Become a fan of Slashdot on Facebook

 



Forgot your password?
typodupeerror
×

Comment Re:What about the 'junk' DNA? (Score 1) 112

As PZ Myers asks, if the remaining 40% is all functional... why do onions need ten times as much as humans need,

When you question them, this is all the "Junk DNA" proponents' arguments ever boil down to: "I don't understand it, therefore it's junk."

We DO understand what 60% of the genome is doing. 45% of it is parasitic. Do you really think that LINEs, parasitic DNA strands that make copies of themselves over and over again, are NOT junk?

and why can the fugu pufferfish thrive without any of it?

Thrive....under what conditions? And what is your definition of "thrive"? Have you subjected the animal to every possible condition it could ever experience in life, to completely ensure that the DNA in question can never be triggered under any circumstances?

Of course you haven't--because you haven't the foggiest clue how it all even works. "Junk DNA", like many other idiocies in the long history of science, is the legacy of morons.

Fugu "thrive" in the sense that they're alive and reproducing. Fugu are not dying off. Fugu are not endangered. Fugu are not at an evolutionary dead end suffering under a genetic legacy that's handicapping them, like pandas or the various all-female species of parthenogenic whiptail lizard are. Like I said, thriving. The only thing that threatens them at all: their tasty lip-numbing tetrodotoxin convinces humans to turn them into sushi.

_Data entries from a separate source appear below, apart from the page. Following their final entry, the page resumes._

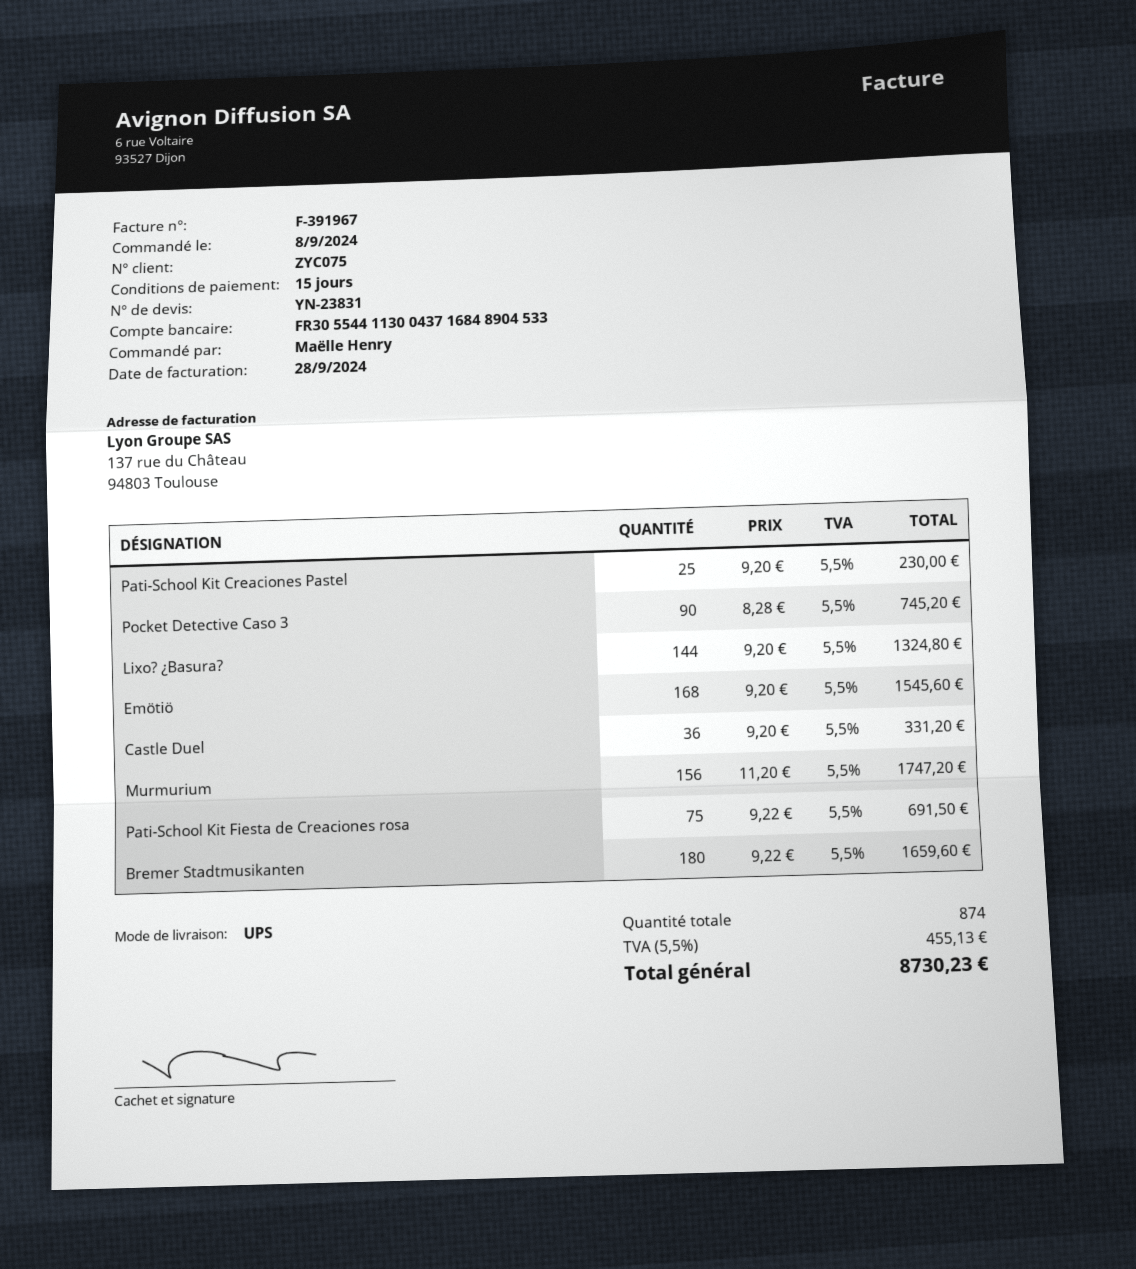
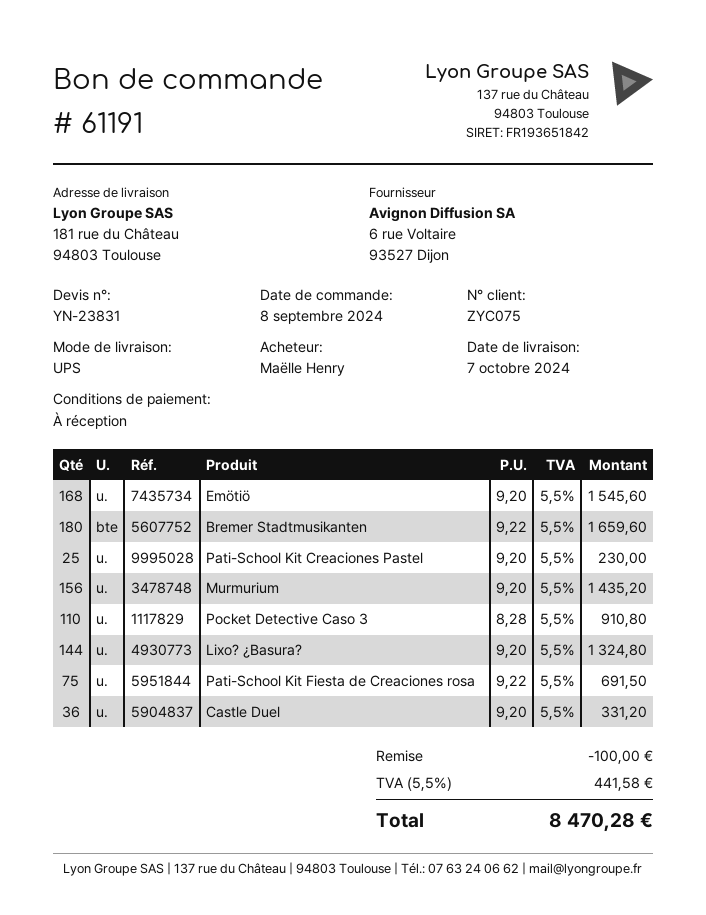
payment terms: 15 days -> on receipt
Pocket Detective Caso 3: 90 x 8.28 = 745.20 -> 110 x 8.28 = 910.80
Murmurium: 156 x 11.20 = 1747.20 -> 156 x 9.20 = 1435.20
discount: none -> 100.00
tax: 5.5% = 455.13 -> 5.5% = 441.58
total: 8730.23 -> 8470.28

Why do fugu (390 megabases) get by with 3.5 times less DNA than zebrafish (1.4 gigabases)? Why do fruit flies eliminate non-coding "junk" DNA from their genome 40 times faster than crickets do? (And, for that matter, why do both fruit flies AND crickets AND most eukaryotes excise DNA from their genome at all?) Why does the common onion, Allium cepa (15876 megabases), need 2.3 times more DNA than its close relative the Blue Spear chive, Allium altyncolicum (6860 megabases)? Does bear's garlic, Allium ursinum (30870 megabases), have extra DNA stashed away in preparation for a future alien invasion that will sap the precious bodily fluids from lesser garlics? No. If two closely related Allium species both live in the same area, and look similar, and taste similar, and their cells have a similar appearance under a microscope, and they are equally prolific in their environment... but one has twice as much DNA as the other... then by definition at least half of the larger wad of DNA must be redundant. Maybe not inert, but "junk" in the sense of duplicate or obsolete functionality that doesn't need to be there to grow a successful, sexually mature plant that can compete in the real world.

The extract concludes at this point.